Work instructions =
Return only that part of the material below which starts with the line containing "(816, 370) none" and goes on through the line containing "[284,390,367,403] series. Sort", restated exactly.

Material to process =
┄┄┄┄┄┄┄┄┄┄

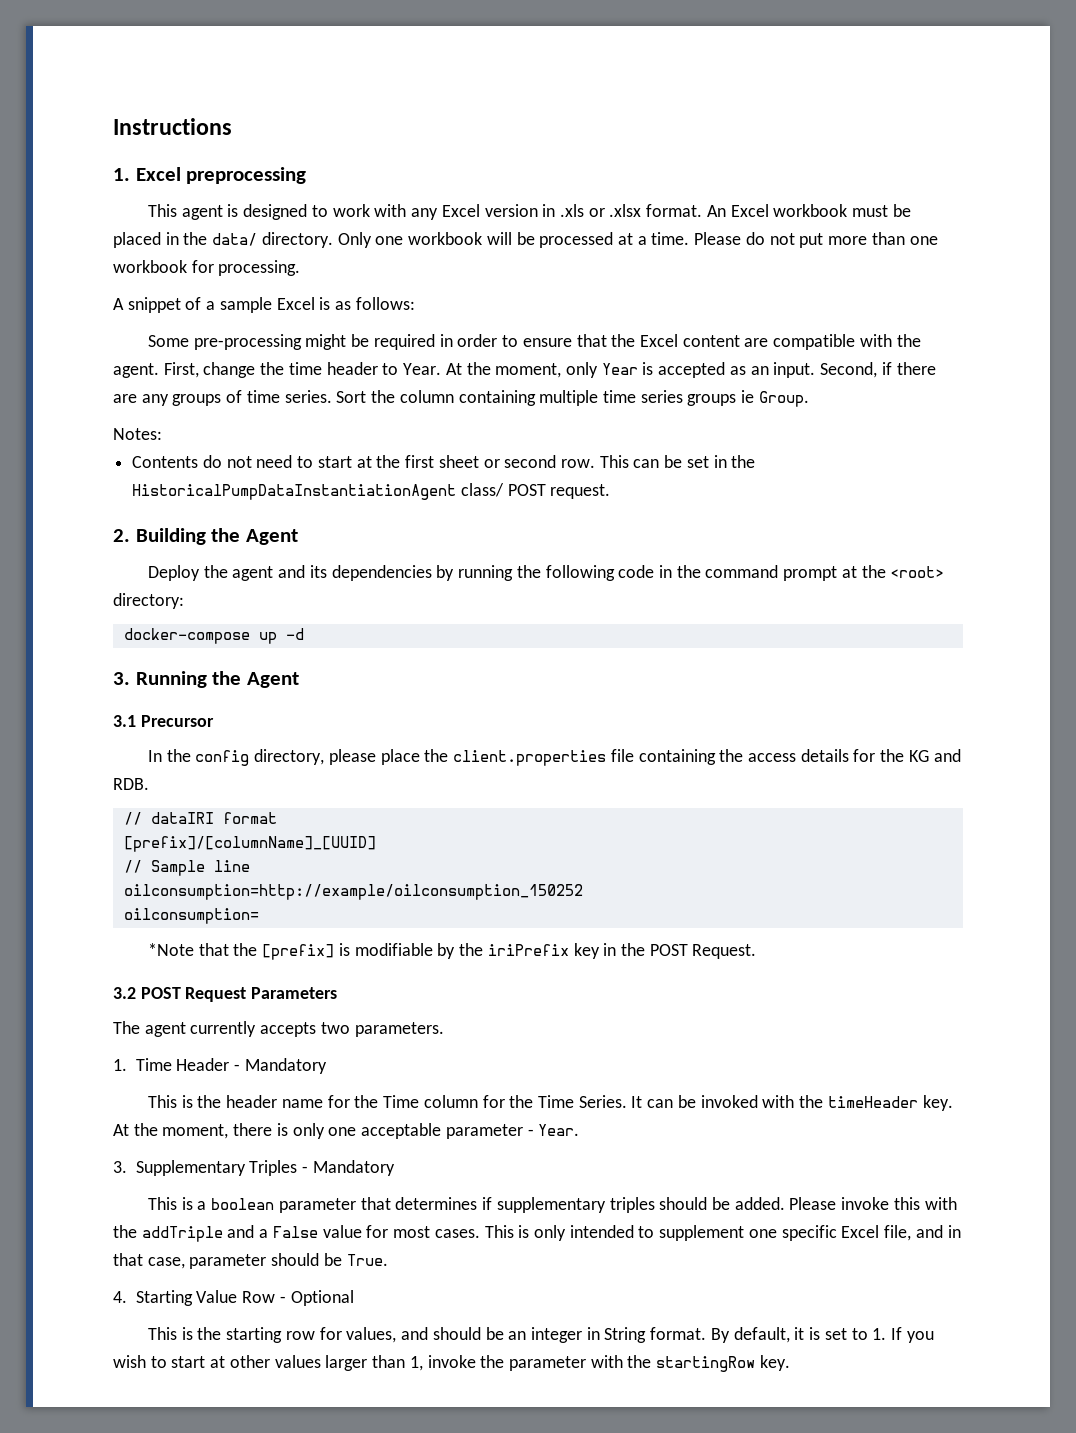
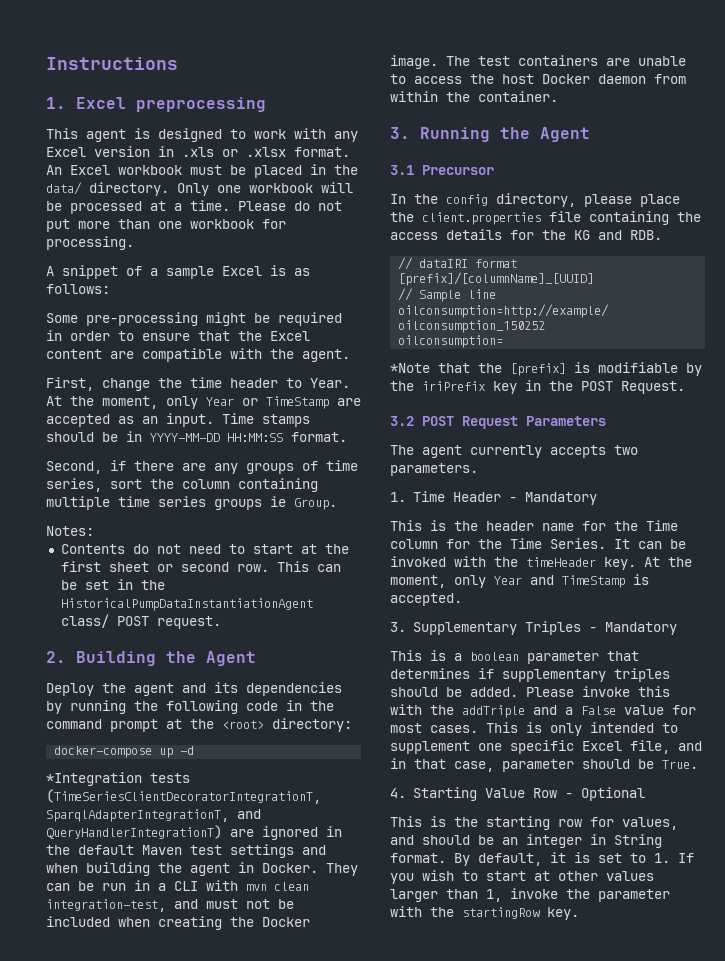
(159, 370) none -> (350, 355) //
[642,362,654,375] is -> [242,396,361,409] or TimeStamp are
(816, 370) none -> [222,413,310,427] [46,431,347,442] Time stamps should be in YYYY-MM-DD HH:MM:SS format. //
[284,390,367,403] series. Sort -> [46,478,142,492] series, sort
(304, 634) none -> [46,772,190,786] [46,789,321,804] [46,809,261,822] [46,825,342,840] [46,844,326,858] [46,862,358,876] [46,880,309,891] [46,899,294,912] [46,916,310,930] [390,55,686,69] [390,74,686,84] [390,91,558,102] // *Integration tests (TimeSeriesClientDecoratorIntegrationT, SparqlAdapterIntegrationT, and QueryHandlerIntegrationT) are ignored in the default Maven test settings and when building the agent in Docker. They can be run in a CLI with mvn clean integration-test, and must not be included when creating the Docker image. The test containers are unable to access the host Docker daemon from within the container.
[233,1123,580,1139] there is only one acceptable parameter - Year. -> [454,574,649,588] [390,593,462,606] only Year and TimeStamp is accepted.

┄┄┄┄┄┄┄┄┄┄

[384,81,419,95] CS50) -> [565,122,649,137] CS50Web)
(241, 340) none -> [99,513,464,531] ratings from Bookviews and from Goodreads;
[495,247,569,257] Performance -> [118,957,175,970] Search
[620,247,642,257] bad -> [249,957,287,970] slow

┄┄┄┄┄┄┄┄┄┄

Completed exercise =
(816, 370) none -> [222,413,310,427] [46,431,347,442] Time stamps should be in YYYY-MM-DD HH:MM:SS format. //
[284,390,367,403] series. Sort -> [46,478,142,492] series, sort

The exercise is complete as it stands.